### TASK PROMPT
Reply solely with the number of lines, in the records underneath, that include the word "margin".

### DATA SHOWN

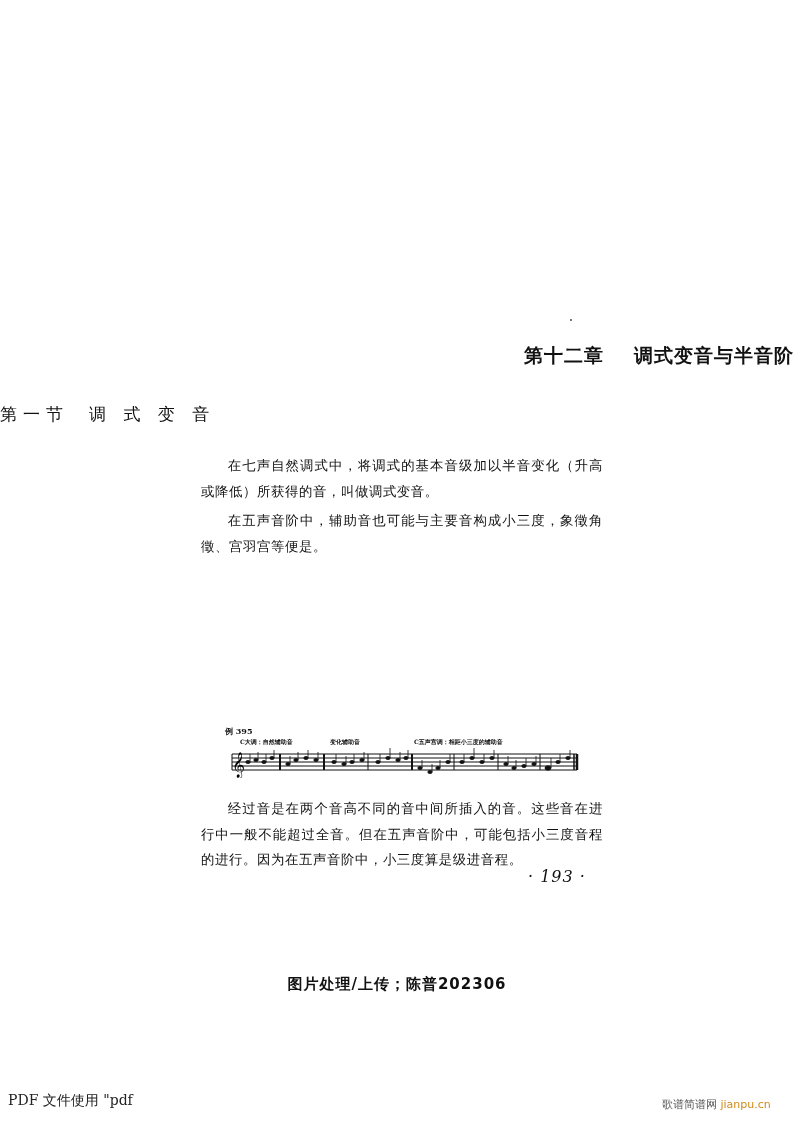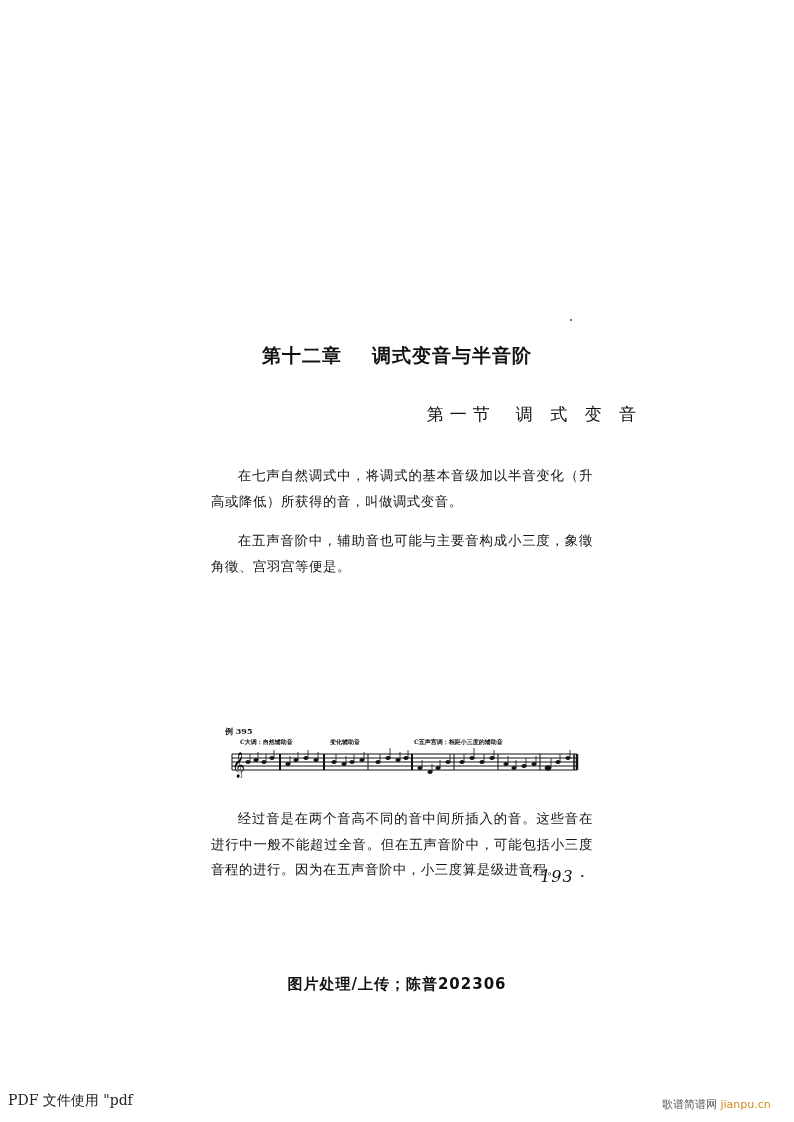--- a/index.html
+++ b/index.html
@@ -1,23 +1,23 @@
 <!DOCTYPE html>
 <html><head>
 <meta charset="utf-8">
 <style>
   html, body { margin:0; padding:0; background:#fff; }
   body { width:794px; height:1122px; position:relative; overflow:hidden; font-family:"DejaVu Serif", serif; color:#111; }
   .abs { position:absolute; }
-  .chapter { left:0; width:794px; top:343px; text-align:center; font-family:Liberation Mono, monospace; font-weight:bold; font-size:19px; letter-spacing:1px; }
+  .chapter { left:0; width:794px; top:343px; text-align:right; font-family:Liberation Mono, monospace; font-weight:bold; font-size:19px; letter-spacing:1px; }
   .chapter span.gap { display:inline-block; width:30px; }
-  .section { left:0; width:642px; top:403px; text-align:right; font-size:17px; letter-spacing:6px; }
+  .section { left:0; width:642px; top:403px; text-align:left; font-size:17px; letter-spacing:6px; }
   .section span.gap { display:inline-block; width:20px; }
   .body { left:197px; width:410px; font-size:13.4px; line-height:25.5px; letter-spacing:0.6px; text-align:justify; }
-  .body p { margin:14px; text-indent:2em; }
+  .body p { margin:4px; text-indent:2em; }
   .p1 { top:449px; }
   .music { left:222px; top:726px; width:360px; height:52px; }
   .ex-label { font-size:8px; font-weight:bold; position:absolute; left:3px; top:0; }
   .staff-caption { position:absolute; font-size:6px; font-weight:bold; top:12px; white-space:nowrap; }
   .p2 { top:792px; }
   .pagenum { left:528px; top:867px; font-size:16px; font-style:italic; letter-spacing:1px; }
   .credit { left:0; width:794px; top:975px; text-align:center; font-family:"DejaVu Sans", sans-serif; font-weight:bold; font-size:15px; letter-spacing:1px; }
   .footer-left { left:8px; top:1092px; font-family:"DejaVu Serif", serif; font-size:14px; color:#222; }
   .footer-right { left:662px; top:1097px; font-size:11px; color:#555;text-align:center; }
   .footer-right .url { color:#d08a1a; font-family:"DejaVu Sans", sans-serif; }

* * *

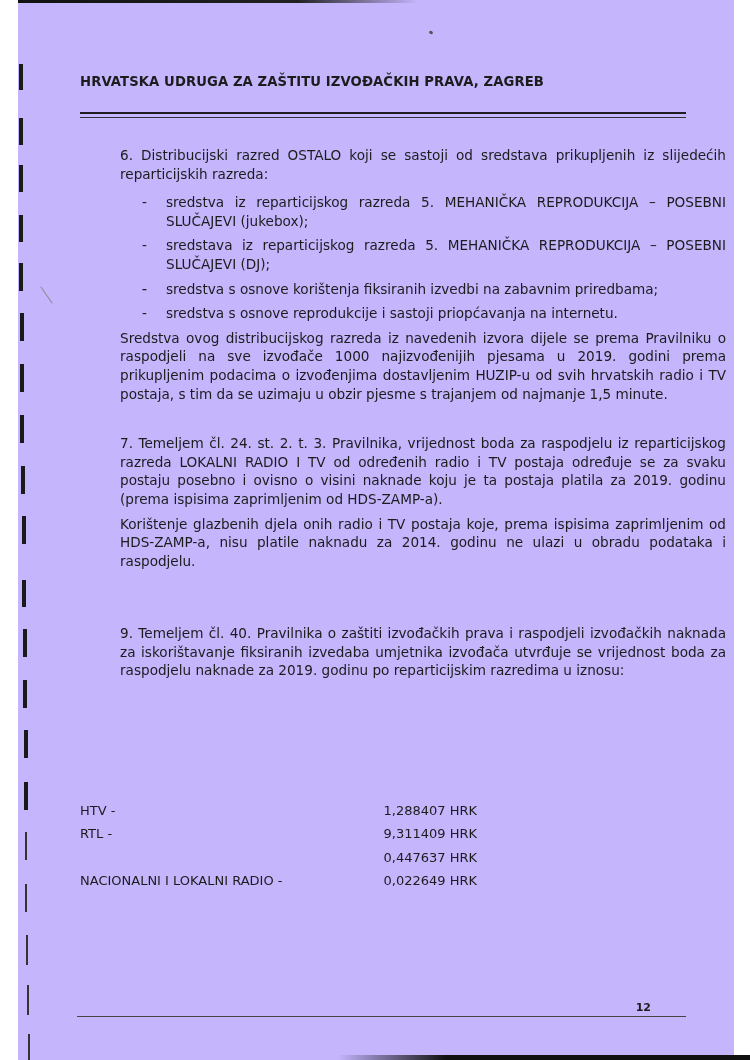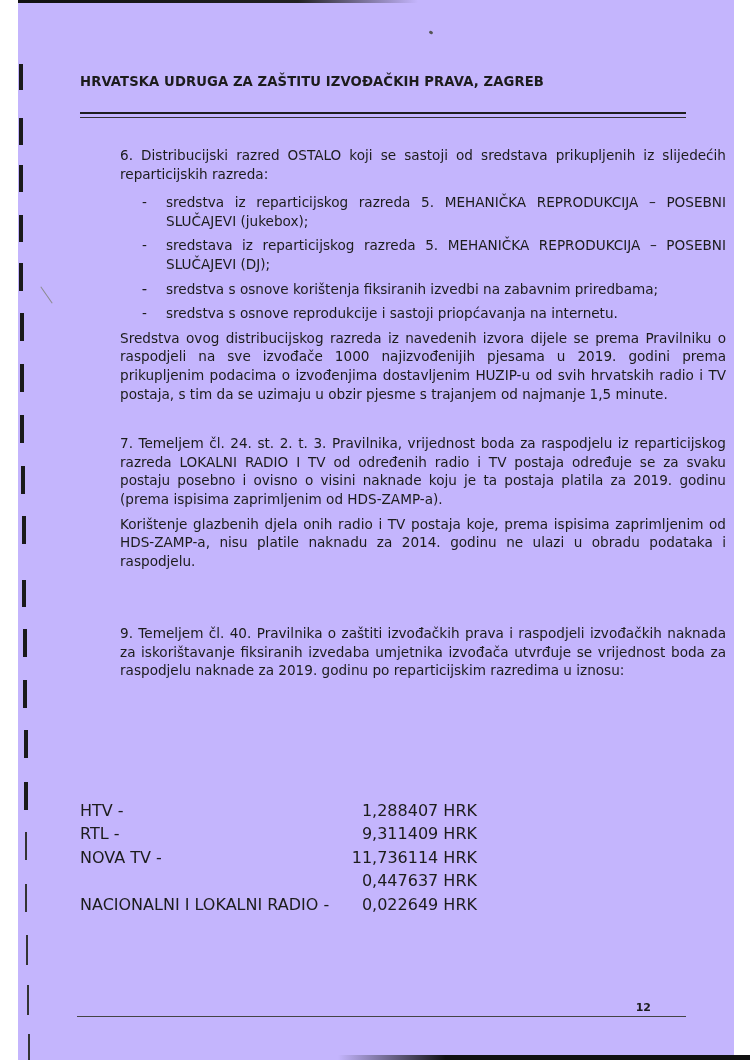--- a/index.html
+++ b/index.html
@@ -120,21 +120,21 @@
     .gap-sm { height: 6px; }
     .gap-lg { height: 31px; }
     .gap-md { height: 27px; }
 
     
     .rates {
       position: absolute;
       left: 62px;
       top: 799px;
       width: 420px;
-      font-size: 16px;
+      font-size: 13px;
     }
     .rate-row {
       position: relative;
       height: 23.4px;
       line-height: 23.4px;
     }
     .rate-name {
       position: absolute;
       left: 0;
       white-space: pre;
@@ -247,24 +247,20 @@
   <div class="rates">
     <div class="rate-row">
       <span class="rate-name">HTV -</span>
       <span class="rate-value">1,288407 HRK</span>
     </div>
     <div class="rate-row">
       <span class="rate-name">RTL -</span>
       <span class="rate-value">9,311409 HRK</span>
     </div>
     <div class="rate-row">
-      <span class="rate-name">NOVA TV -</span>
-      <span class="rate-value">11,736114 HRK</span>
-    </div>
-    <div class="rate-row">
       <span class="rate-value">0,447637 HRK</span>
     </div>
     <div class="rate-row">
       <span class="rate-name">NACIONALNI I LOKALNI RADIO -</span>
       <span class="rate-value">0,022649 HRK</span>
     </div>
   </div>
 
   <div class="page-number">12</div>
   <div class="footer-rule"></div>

### ANSWER BOX
3